→ Problem to solve
What lines of the data include the string "none"? Copy them all.

→ Task inputs
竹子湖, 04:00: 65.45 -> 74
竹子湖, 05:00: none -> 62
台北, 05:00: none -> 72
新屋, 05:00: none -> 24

==

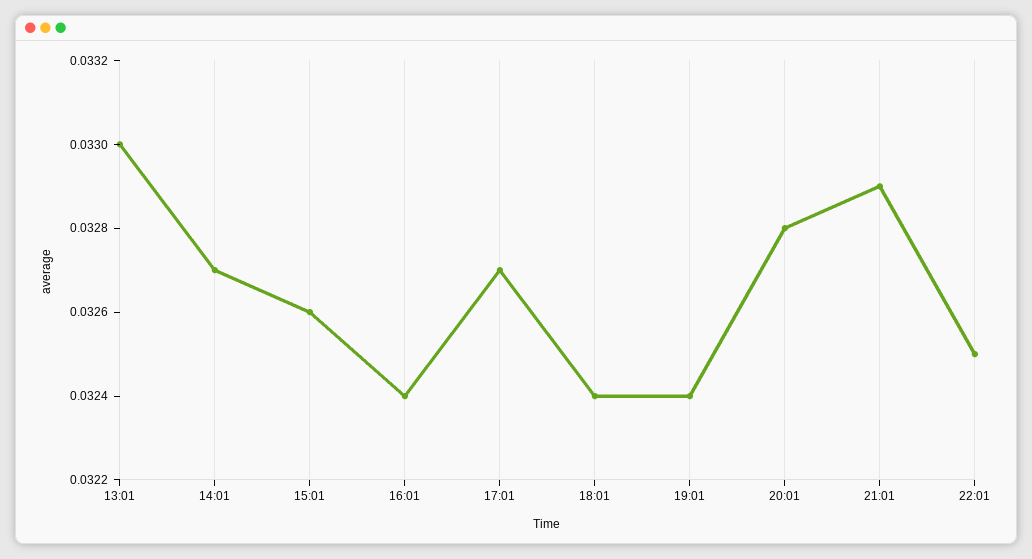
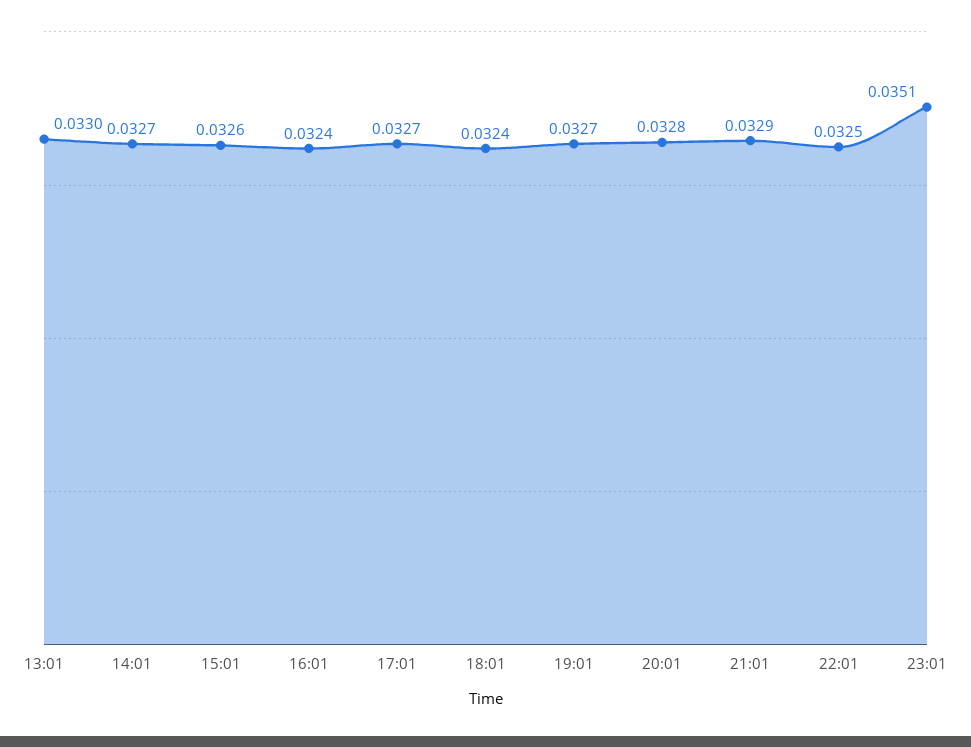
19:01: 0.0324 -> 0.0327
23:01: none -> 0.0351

→ Result below
竹子湖, 05:00: none -> 62
台北, 05:00: none -> 72
新屋, 05:00: none -> 24
23:01: none -> 0.0351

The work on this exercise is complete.